Dugaan Pelanggaran Uji Vaksin Pfizer, Kemenkes Ikuti Rekomendasi WHO

ANTARA FOTO/Jessica Helena Wuysang/pras.
Petugas mengangkat kotak berisi vaksin Pfizer sesaat setelah tiba di Bandara Supadio di Kabupaten Kubu Raya, Kalimantan Barat, Sabtu (2/10/2021).
Penulis: Rizky Alika
Editor: Yuliawati
3/11/2021, 16.30 WIB

Vaksin Covid-19 Pfizer mendapat sorotan karena dianggap bermasalah.
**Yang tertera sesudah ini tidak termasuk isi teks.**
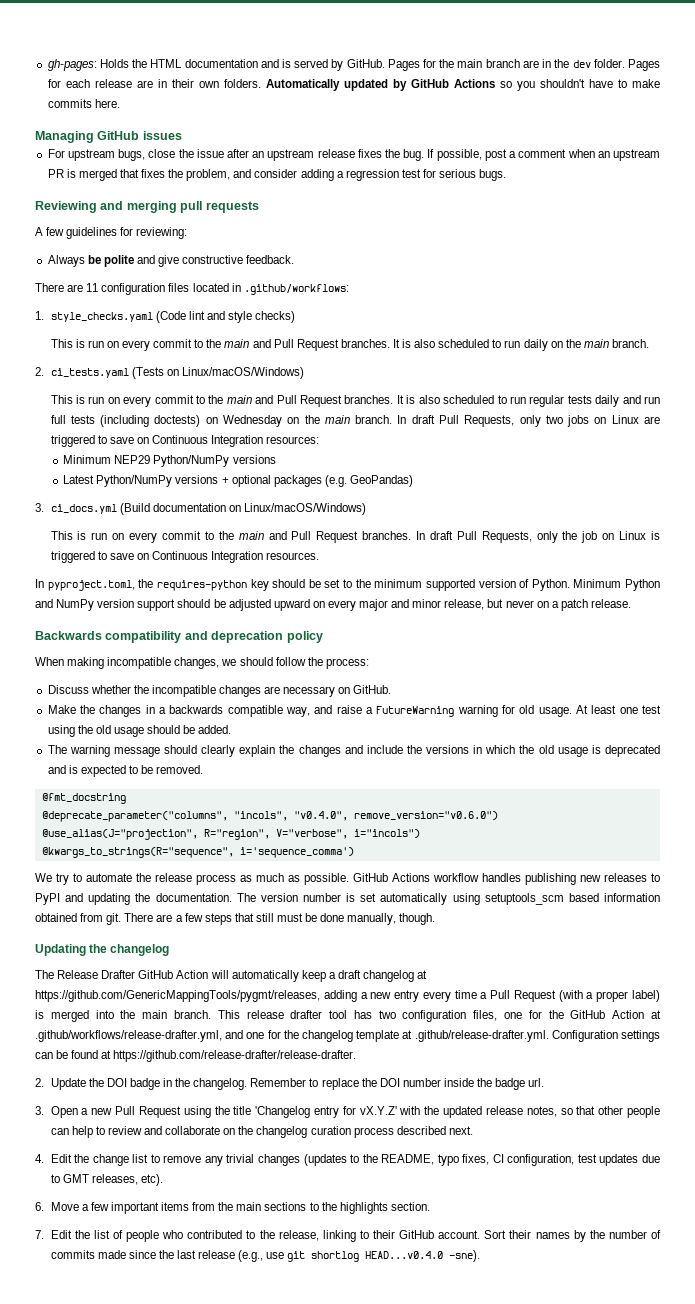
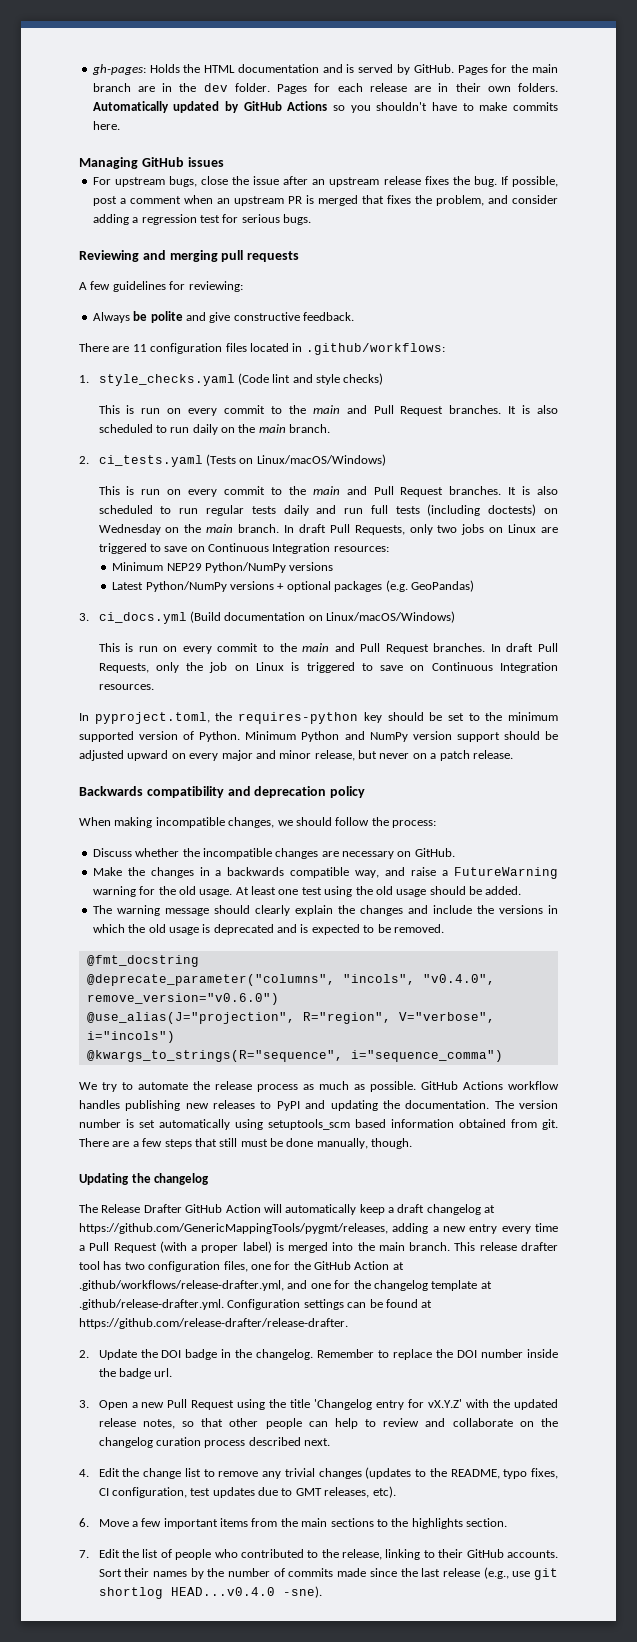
(515, 709) none -> [158,886,176,895] the
[239,847,354,858] i='sequence_comma') -> [350,1050,503,1062] i="sequence_comma")
[438,1230,481,1239] account. -> [507,1550,558,1558] accounts.

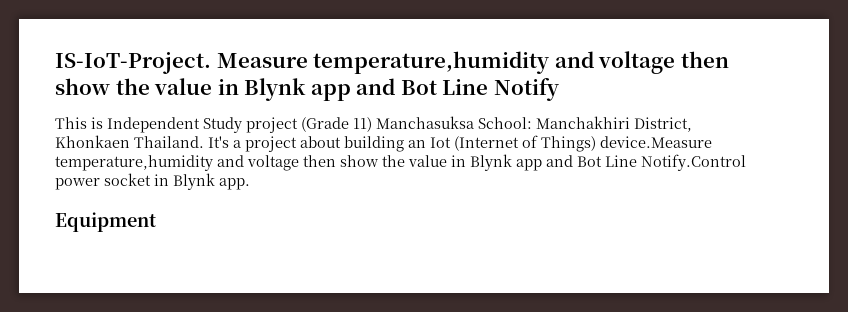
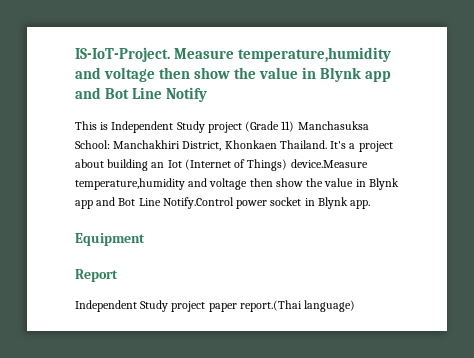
(156, 222) none -> [75,269,118,282] [75,300,356,312] // Report // Independent Study project paper report.(Thai language)

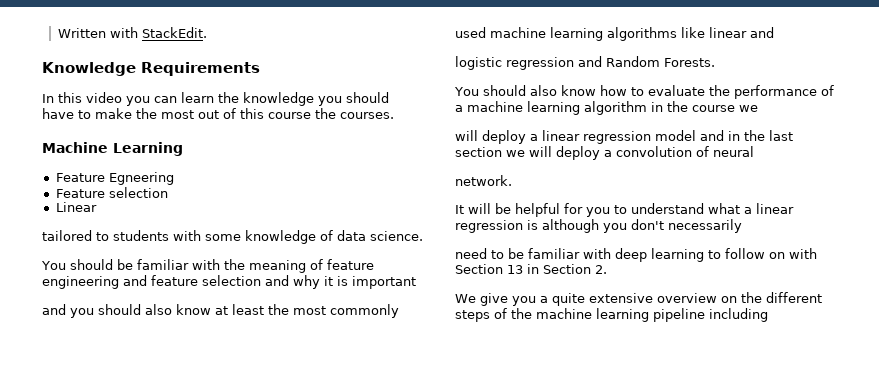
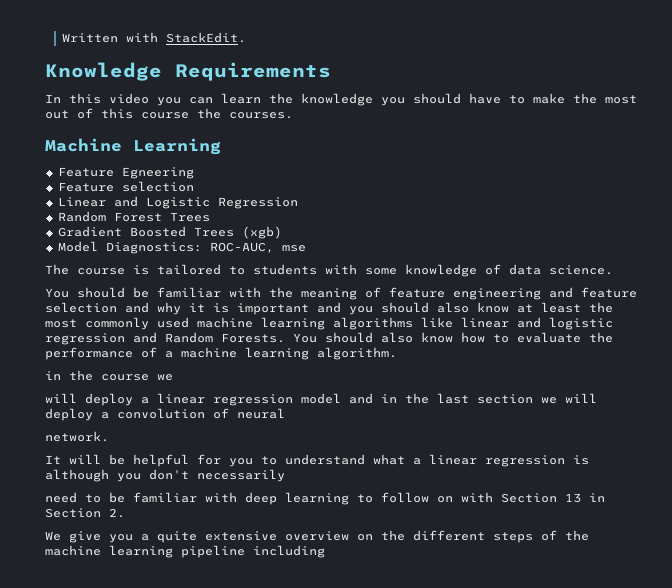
(97, 207) // -> [113,196,298,209] [57,211,210,222] [57,226,282,239] [57,241,306,254] [45,264,149,275] and Logistic Regression // Random Forest Trees // Gradient Boosted Trees (xgb) // Model Diagnostics: ROC-AUC, mse // The course is
(416, 282) // -> (309, 309) none
(774, 32) // -> (541, 322) none
(715, 62) // -> (285, 338) none
[584,101,647,115] algorithm -> [317,347,397,360] algorithm. //

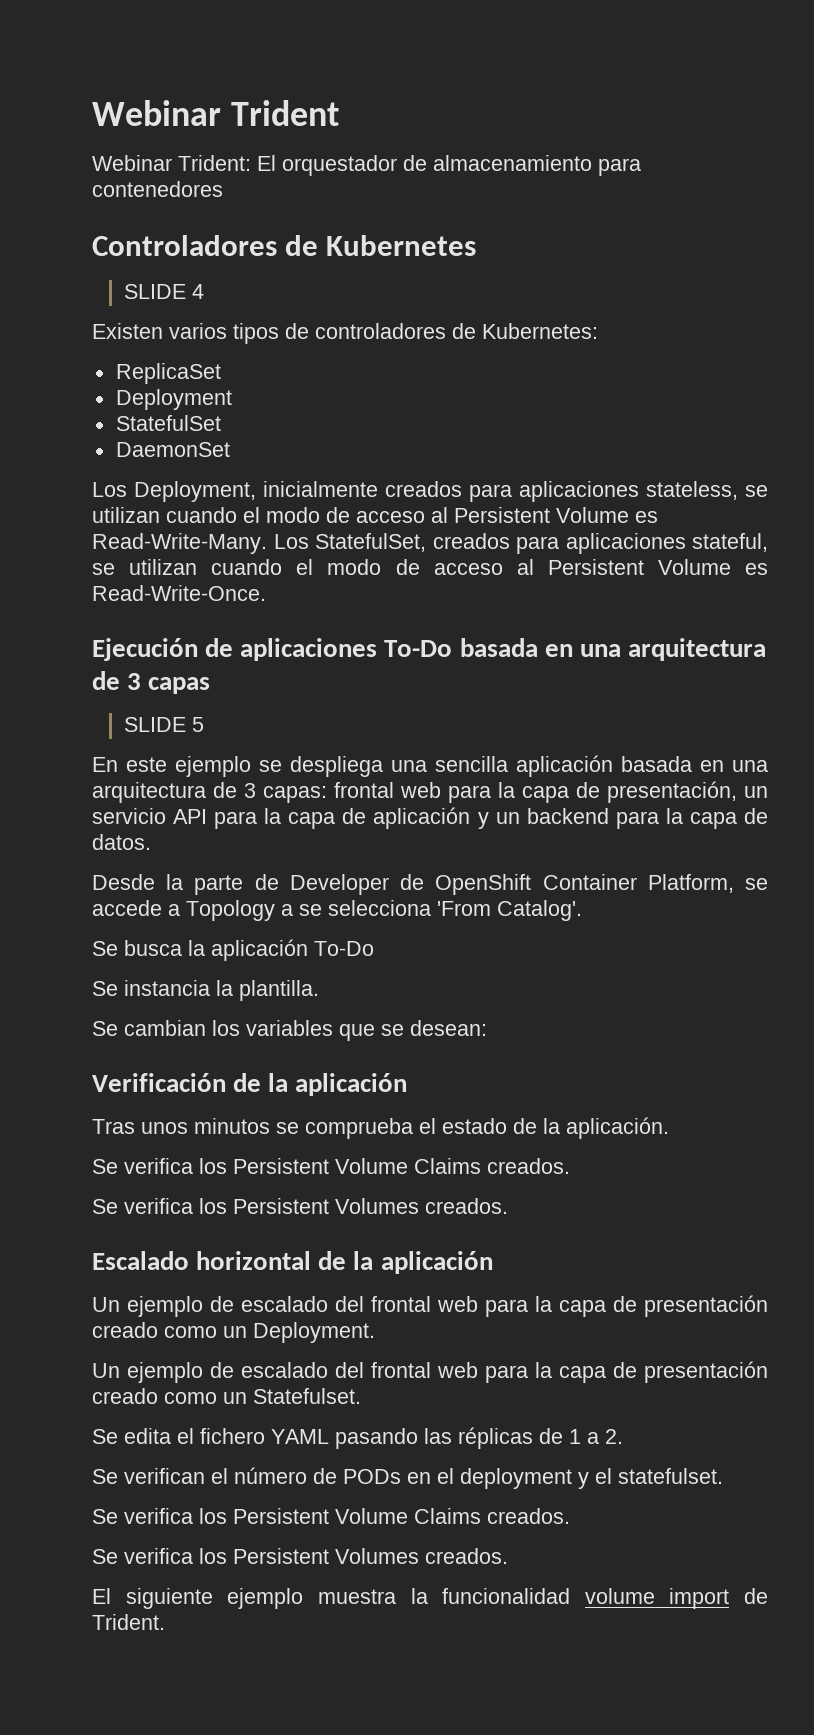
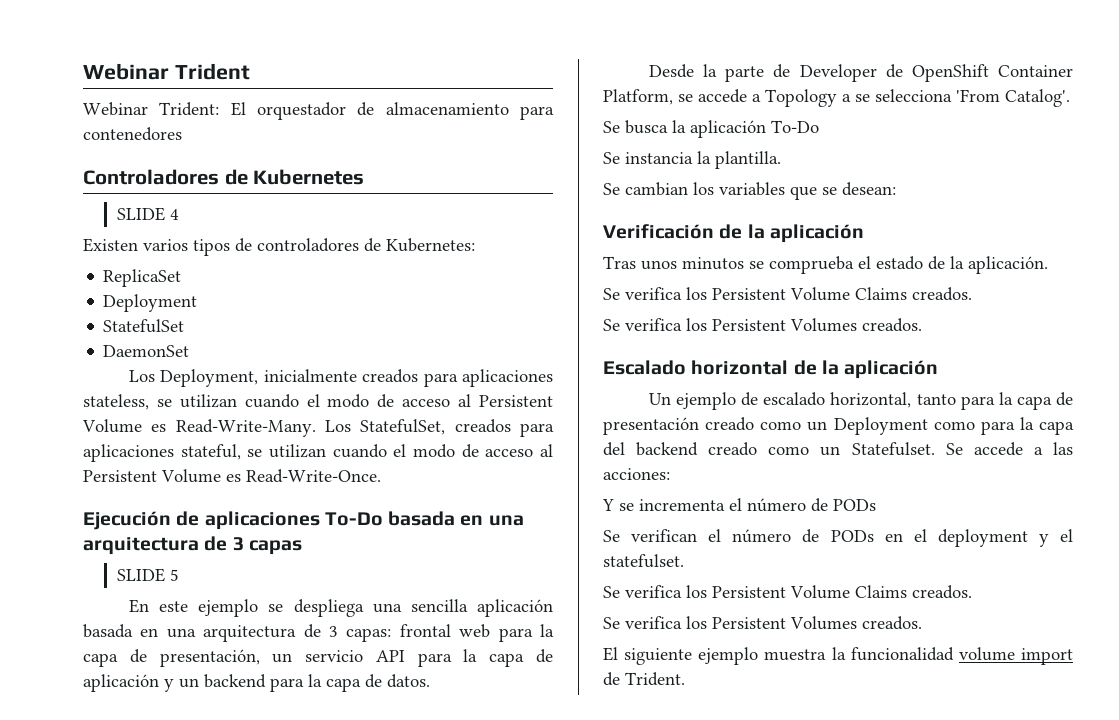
[335,1295,768,1317] [92,1322,375,1343] [92,1361,768,1383] del frontal web para la capa de presentación creado como un Deployment. // Un ejemplo de escalado del frontal web para la capa de presentación -> [830,392,1073,410] [603,417,1074,435] [603,442,699,456] horizontal, tanto para la capa de presentación creado como un Deployment como para la capa del backend
[92,1427,623,1449] // Se edita el fichero YAML pasando las réplicas de 1 a 2. -> [945,442,1073,456] [603,468,670,480] [602,498,876,512] Se accede a las acciones: // Y se incrementa el número de PODs

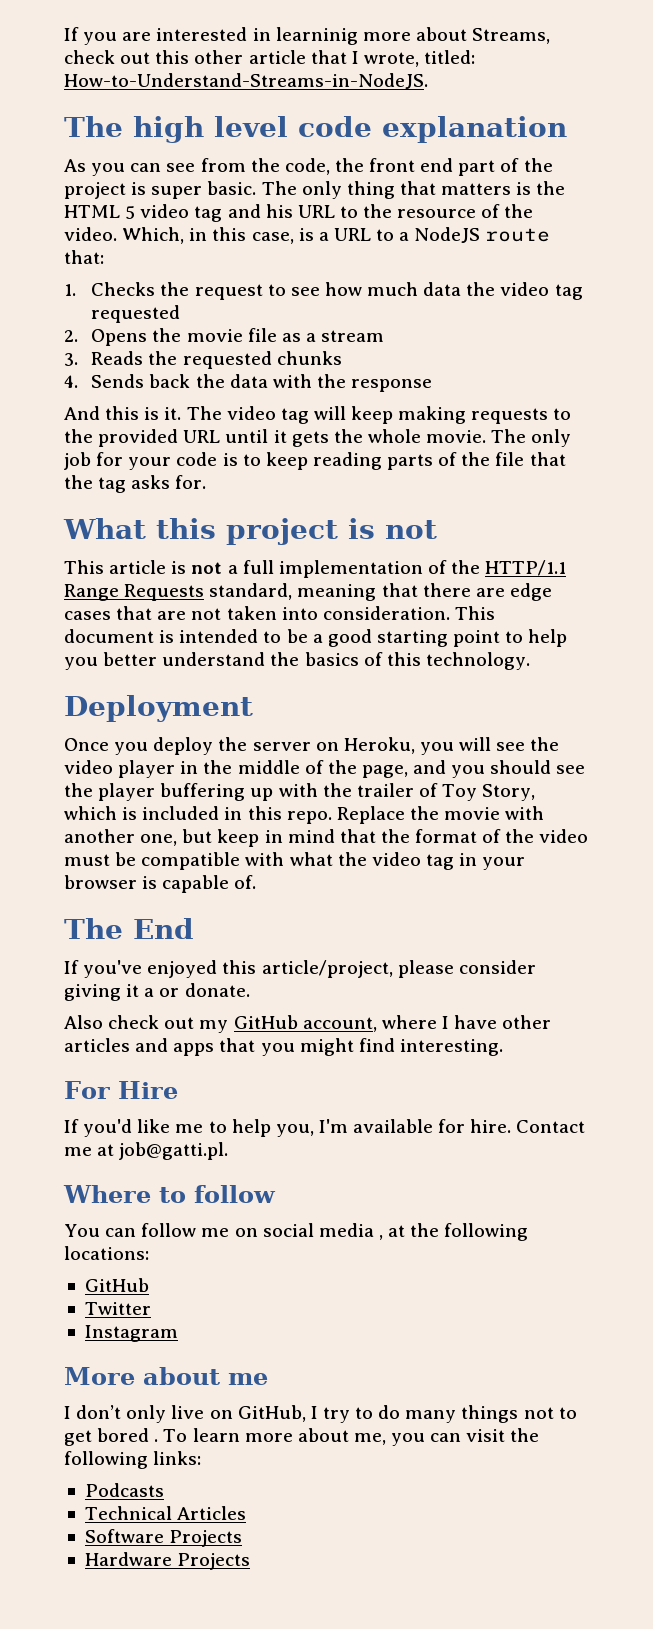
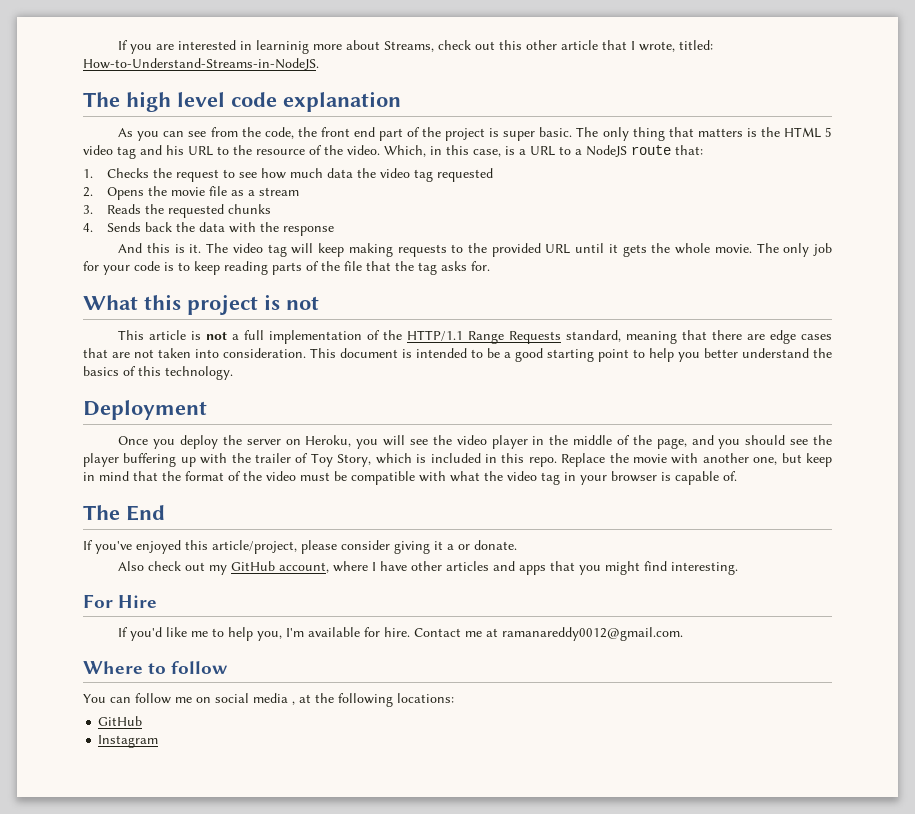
[119,1142,229,1160] job@gatti.pl. -> [502,627,684,641] ramanareddy0012@gmail.com.
[84,1302,151,1315] // Twitter -> (143, 721) none
[64,1367,268,1385] [64,1405,577,1423] [64,1428,540,1446] [64,1451,202,1469] [84,1483,164,1497] [84,1506,247,1520] [84,1529,243,1547] [84,1552,251,1570] // More about me // I don’t only live on GitHub, I try to do many things not to get bored . To learn more about me, you can visit the following links: // Podcasts // Technical Articles // Software Projects // Hardware Projects -> (159, 741) none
Juru Bicara Vaksin Covid-19 dari Kementerian Kesehatan Siti Nadia Tarmizi mengatakan Kementerian Kesehatan masih merujuk rekomendasi Organisasi Kesehatan Dunia terkait penggunaan Pfizer.

"Kami melihat ini merujuk kepada WHO yang sudah melibatkan banyak para ahli dalam menentukan atau merekomendasikan penggunaan sebuah vaksin," kata Nadia saat dihubungi Katadata.co.id, Rabu (3/11).

Selain itu, ia mengatakan ada prosedur daftar darurat (emergency use listing/EUL). Hal ini akan memperkuat rekomendasi yang dikeluarkan oleh WHO.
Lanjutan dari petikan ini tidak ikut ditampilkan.